Of course, all of these interaction patterns, behaviors, and interfaces need to be designed. As I’m aware, there are no product designers in the world that are also PhD-level experts in quantum physics. Which means the job falls to people like me, who like science but have’t formally studied physics or math in over a decade.
All that said, this isn’t a talk about quantum computing (at least not directly). It’s a talk that uses my experience at a quantum hardware and software company (and before, at a large consultancy) to answer a bigger question: how do you design for things you don’t understand and for people that are smarter than you? And what can that teach us about being better designers overall?
It turns out, you design for quantum physicists much like you design anything for anyone, just …moreso. As opposed to a consumer product, where you can fool yourself into believing that your prior experience is enough to inform your choices, being out of your depth in this way can actually be a boon, forcing you into a more inquisitive, facilitative, and research-driven mode; one that we all should spend more time in anyway.

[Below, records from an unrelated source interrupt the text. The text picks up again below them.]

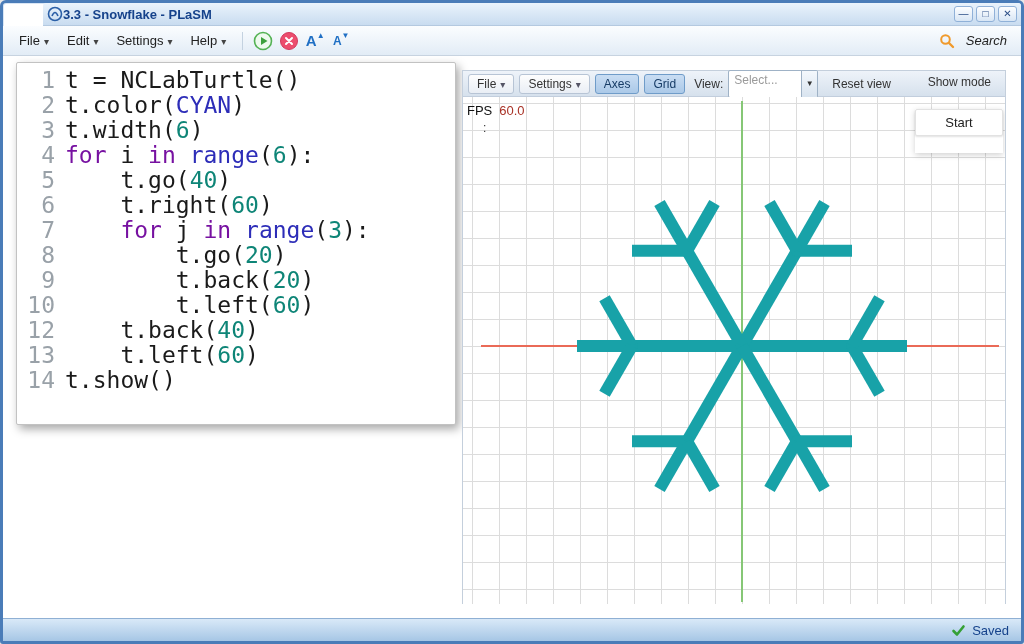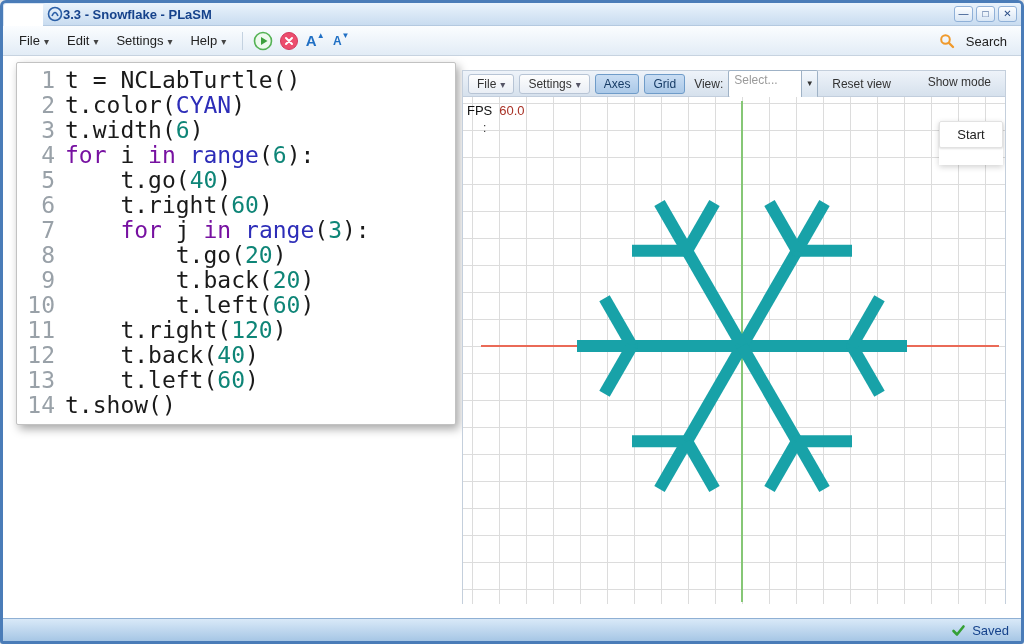--- a/index.html
+++ b/index.html
@@ -34,7 +34,7 @@
   .font-icon.small{font-size:12px;}
   .font-icon .fsup{font-size:8px;position:relative;top:-5px;color:#1f6fc4;}
   .mb-spacer{flex:1;}
-  .search-box{display:flex;align-items:flex-end;gap:11px;padding-right:6px;}
+  .search-box{display:flex;align-items:flex-start;gap:11px;padding-right:6px;font-style:italic;}
   .search-label{font-size:13px;color:#222;}
 
   

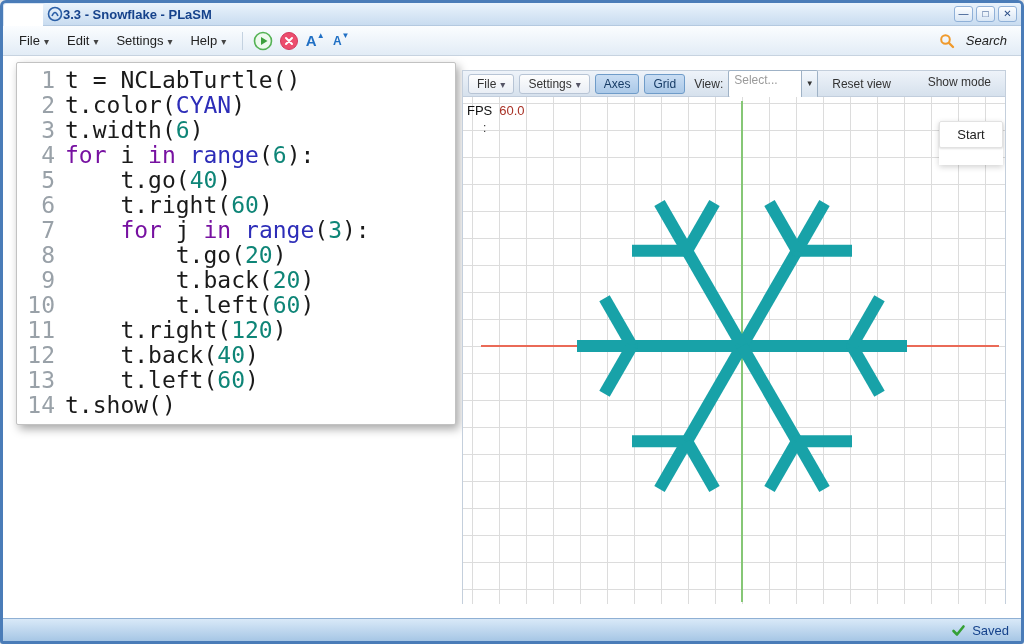--- a/index.html
+++ b/index.html
@@ -87,7 +87,7 @@
   .fps-box{position:absolute;left:4px;top:6px;font-size:13px;color:#111;}
   .fps-value{color:#a93226;margin-left:7px;}
   .fps-colon{position:absolute;left:20px;top:24px;font-size:12px;color:#333;}
-  .start-panel{position:absolute;top:24px;right:2px;width:64px;height:44px;background:#fff;
+  .start-panel{position:absolute;top:12px;right:2px;width:88px;height:44px;background:#fff;
     box-shadow:0 2px 6px rgba(0,0,0,.18);}
   .start-btn{display:block;width:100%;height:27px;background:#fff;
     border:1px solid #e2e2e2;border-radius:2px;font-size:13px;color:#222;

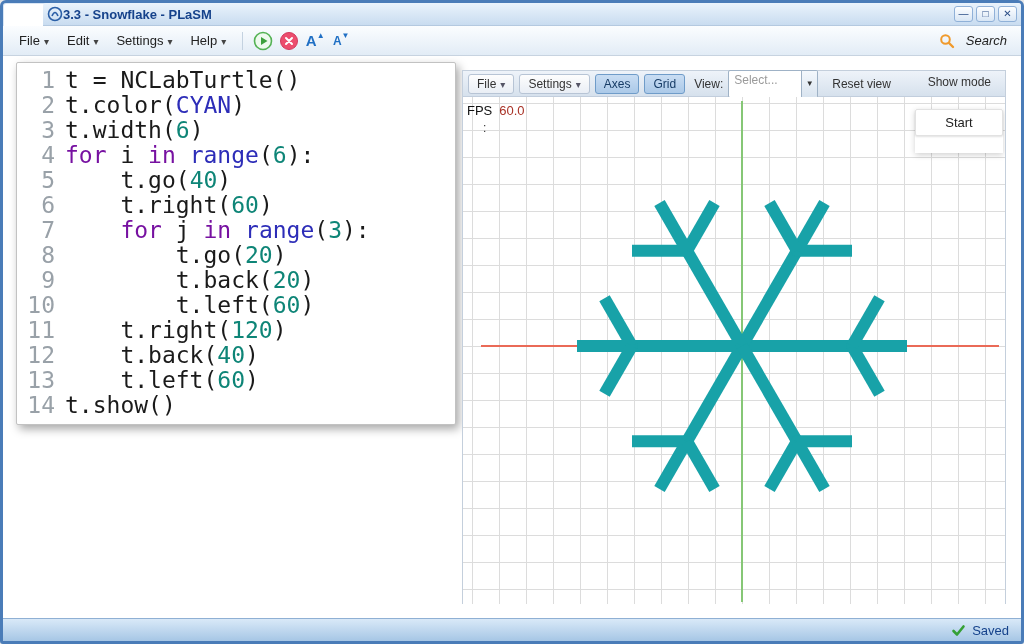--- a/index.html
+++ b/index.html
@@ -208,10 +208,6 @@
           <div class="code-line">
             <span class="line-num">10</span>
             <span class="line-code"><span class="tok-plain">        t.left(</span><span class="tok-num">60</span><span class="tok-plain">)</span></span>
-          </div>
-          <div class="code-line">
-            <span class="line-num">11</span>
-            <span class="line-code"><span class="tok-plain">    t.right(</span><span class="tok-num">120</span><span class="tok-plain">)</span></span>
           </div>
           <div class="code-line">
             <span class="line-num">12</span>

* How to identify the things you have to learn, and the things you can leave to the experts
* The transformative power of shared vocabulary
* How to get over your impostor syndrome, and embrace being the resident dumbass.
* Extracting useful information from people who know too much.
* Why it’s okay to let UIs get busy, ugly and weird.
* The challenges (and benefits!) of designing for exclusively expert power-users.
* And we’ll close with some practical, useful tips and methods for having productive working relationships with your stereotypical highly-technical user or SME.
We won’t be covering:
Much about quantum computing itself—I’ll give a basic overview and some details about the engineering of our systems, but more than that isn’t relevant or necessary for this session.”